Well, just the kind of amorality of the age. Years and years ago, back in 1983, I wrote a novel called Shame, in which I suggested that one of the moral axes on which society turns is not just the Christian idea of sin and redemption, but actually the Eastern idea of honor and shame.

Shamelessness is very powerful when it’s let loose, because it breaks the moral equilibrium. And suddenly, everything becomes possible. Lies become the truth. And we see that. We see that every day in America. We see it in other countries too.

You write, there’s a passage where you talk about lies and truth, and you say, I want to make sure I get this correct. You say in narrative, something about narrative, it is untrue, therefore it’s true, right? That it gets at these deeper truths, which is what fiction is.

And without sullying the name of fiction, it made me think honestly of Donald Trump, who often speaks in formal lies that tap into a sense of collective fear. truths, or at least things that a lot of people feel, but often things that are true. For example, that trade has not been organized in a way that benefits most people. That is a truth that is maybe not sufficiently aired by people in power. And so he comes along and spews lies, but in a way that invokes truth. I guess I wanted to ask you, is Donald Trump a frustrated novelist?

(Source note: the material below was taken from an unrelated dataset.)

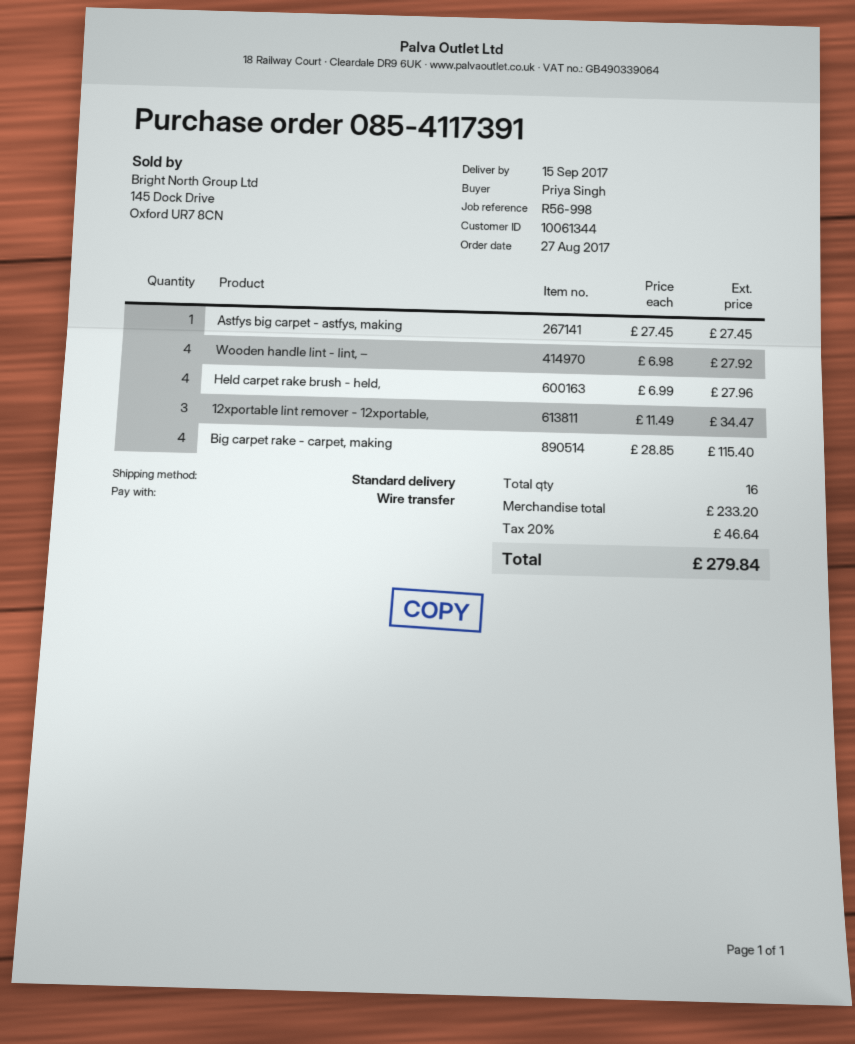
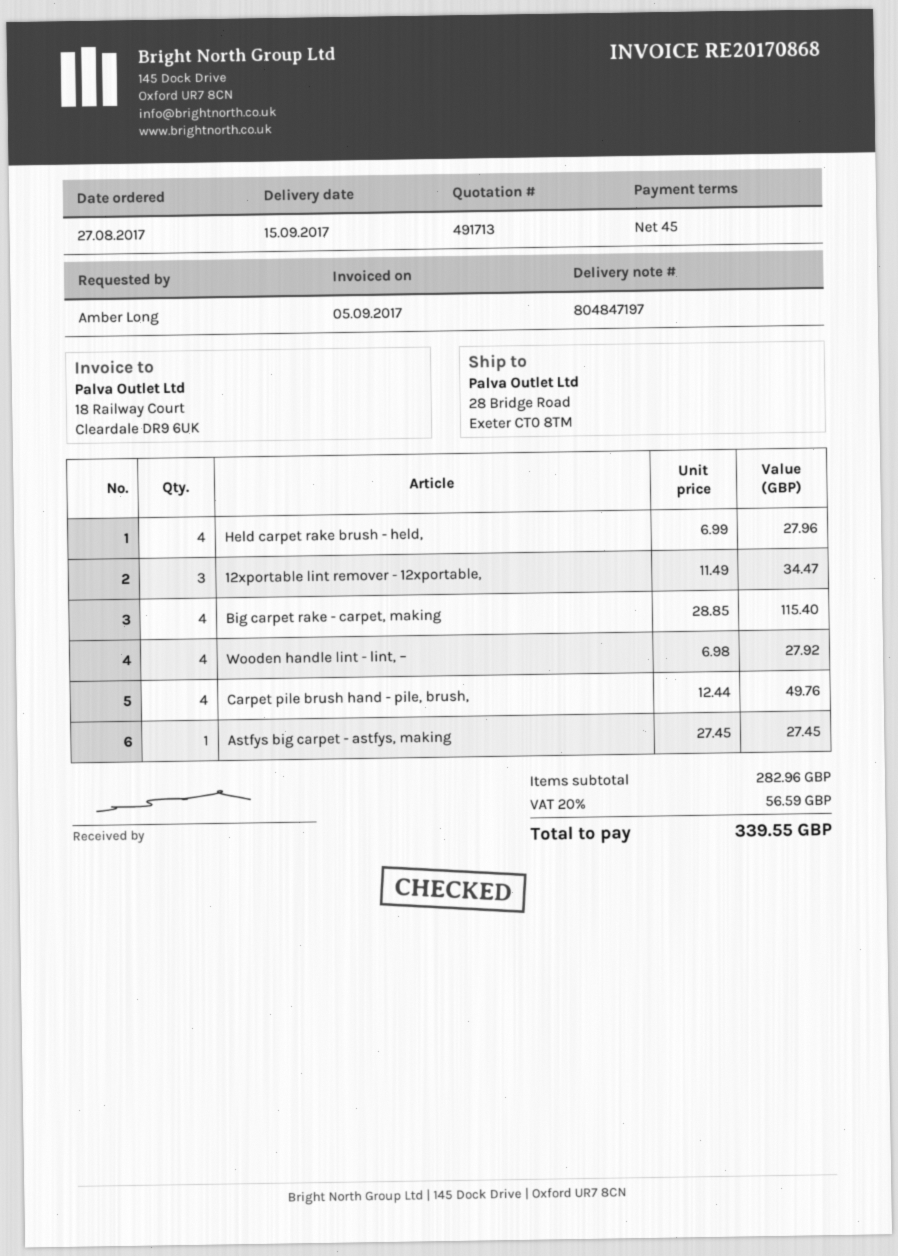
ordered by: Priya Singh -> Amber Long
Carpet pile brush hand - pile, brush,: none -> 4 x 12.44 = 49.76
subtotal: 233.20 -> 282.96
tax: 20% = 46.64 -> 20% = 56.59
total: 279.84 -> 339.55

But he’s a very bad one if he is. I mean, I wouldn’t publish his work. One of the questions that writers like me get asked in this age of untruth is, “Why do you write fiction?” Why are you adding to the pile of untruth when there’s already so many lies around?

And I think the best answer to this is that while literature and political utterances may seem to have something in common, they’re actually in some ways opposites. Because the purpose of literature, whatever its techniques, whether they’re realistic or fantastic or whatever it might be, the purpose is to aim at some kind of human truth.

It’s to try and explain to the reader, or to engage the reader in the conversation about what we’re like, and why we’re like it, and why we behave towards each other in the way in which we behave, and where do we come from, and where are we going to. And these great questions, which are all questions aiming at the truth, are the questions of literature. So the purpose of literature is to, in some way, to some degree, reveal or move towards the truth. Whereas the purpose of the lie is to obscure the truth. So while they seem to have similarities, they’re actually adversaries. And that’s my best argument in return.

Trump, if you were to imagine him as a literary figure, as a kind of, you’ve written of kings, you’ve written about emperors, you’ve written about people, ayatollahs, to be sure. How would you understand him if he wasn’t someone you had to live under, but someone you were trying to imagine in a fictive world?

Well, it’s very difficult because it seems there’s a level at which he has no character.